El Dips no discutió. Le escupió una bola de fuego que chocó contra el costado del saco, quemándolo hasta los huesos.
—¡No! —aulló el Silbón apagando con torpeza el fuego. Recuerdo vivamente el crepitar de sus enormes manos quemándose y los lamentos de las almas atrapadas en ese saco infernal al ser calcinadas. Así, vencido y humillado por el perro infernal, se colgó su saco al hombro y se alejó diciendo groserías hasta desaparecer en la agreste llanura.
Tardé en ponerme en pie, consciente de que el Dips observaba mis movimientos con expectación. Finalmente, le planté cara; era consciente de que sus demoníacos servicios no serían gratuitos...
—Dime ¿cuál es el precio por tu ayuda?
El canino sonrió y desconcertándome, se transformó en una famosa actriz de televisión cuyo nombre no recuerdo y a la cual jamás veré tan desnuda como en esa noche.
—Consumiré la vida de uno de tus seres queridos. Deberás otorgármela hoy o tomaré la tuya en su lugar —La melódica voz despertó mi lujuria y en un instante de sin razón, estuve a punto de tocar su apetecible piel, aunque hacerlo significara ser condenado para siempre en el infierno.
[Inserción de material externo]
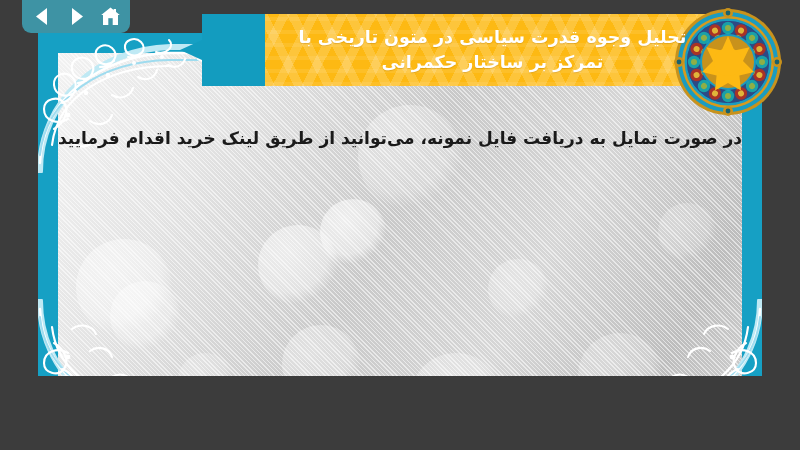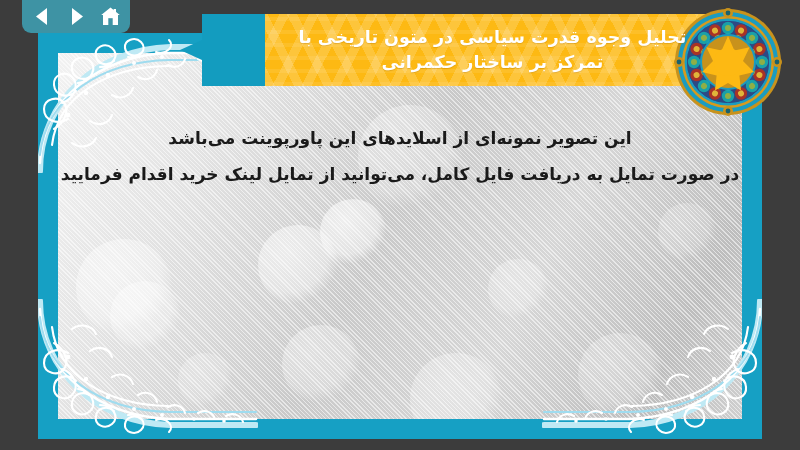--- a/index.html
+++ b/index.html
@@ -11,7 +11,7 @@
   }
 
   
-  #stage{position:absolute;inset:0;width:800px;height:450px;overflow:hidden;background:#3c3c3c;}
+  #stage{position:absolute;inset:0;width:800px;height:376px;overflow:hidden;background:#3c3c3c;}
 
   
   .navbar{

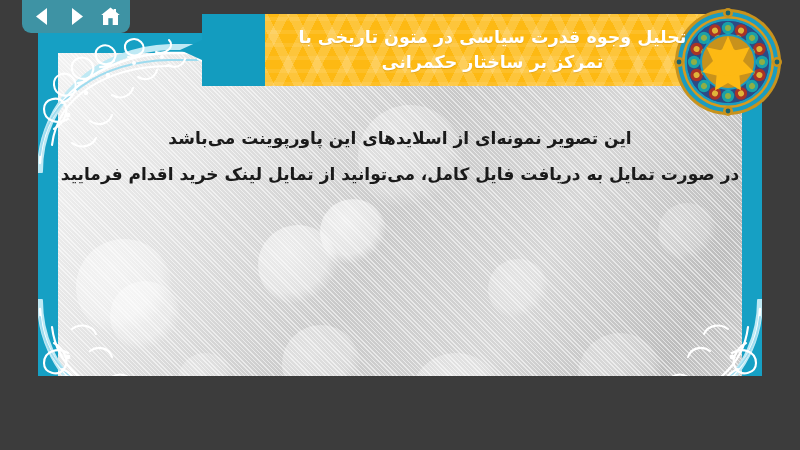--- a/index.html
+++ b/index.html
@@ -422,7 +422,6 @@
   </div>
 
   <div class="body-text">
-    <span class="body-line">این تصویر نمونه‌ای از اسلایدهای این پاورپوینت می‌باشد</span>
     <span class="body-line">در صورت تمایل به دریافت فایل کامل، می‌توانید از تمایل لینک خرید اقدام فرمایید</span>
   </div>
 

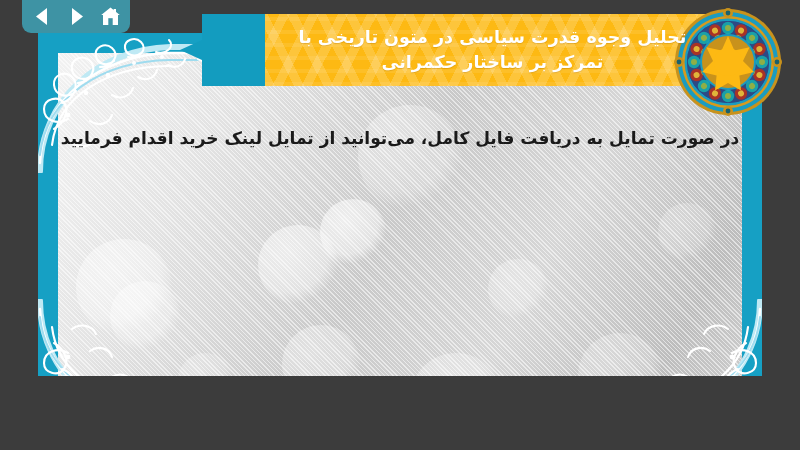--- a/index.html
+++ b/index.html
@@ -422,7 +422,7 @@
   </div>
 
   <div class="body-text">
-    <span class="body-line">در صورت تمایل به دریافت فایل کامل، می‌توانید از تمایل لینک خرید اقدام فرمایید</span>
+    <span class="body-line">در صورت تمایل به دریافت فایل نمونه، می‌توانید از طریق لینک خرید اقدام فرمایید</span>
   </div>
 
 </div>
—¿Una vida dices? ¿Debo matarlo yo?
—¡Acaso piensas privarme de mi presa! No, solo debes mencionarme su nombre, no importa el lugar del mundo donde esté, le daré caza y finalizará tu deuda, pero no se te ocurra mentirme, humano. Si no amas a esa persona, volveré y te mataré a ti y a toda tu familia.
Ella sonrió y... ya recordé que actriz era. Es demasiado peligroso mencionar su nombre.
Tal vez fuera una mentira, tal vez al invocar al Dips había condenado a toda mi familia al infierno, pero no dude en pronunciar su nombre. Comprendí porque mi abuela sentenció la necedad de mis actos, incluso antes de cometerlos.
—Te daré su nombre, solo... ¡por favor! que no sufra...
Estoy en el zaguán de mi casa, viendo a varios adolescentes disfrazados para celebrar el Halloween. Es una celebración de otro país, pero como buenos venezolanos siempre nos verán dispuestos a participar de una buena fiesta. Bueno, a todos menos a mí.
Yo estoy de luto todos los treinta y uno de octubre. El día que fútilmente engañé a mi esposa, en que me rompió el brazo el maldecido Silbón y...
El fatídico día en que mi amigo Fermín murió desangrado en una casa de prostitutas por un hambriento perro infernal.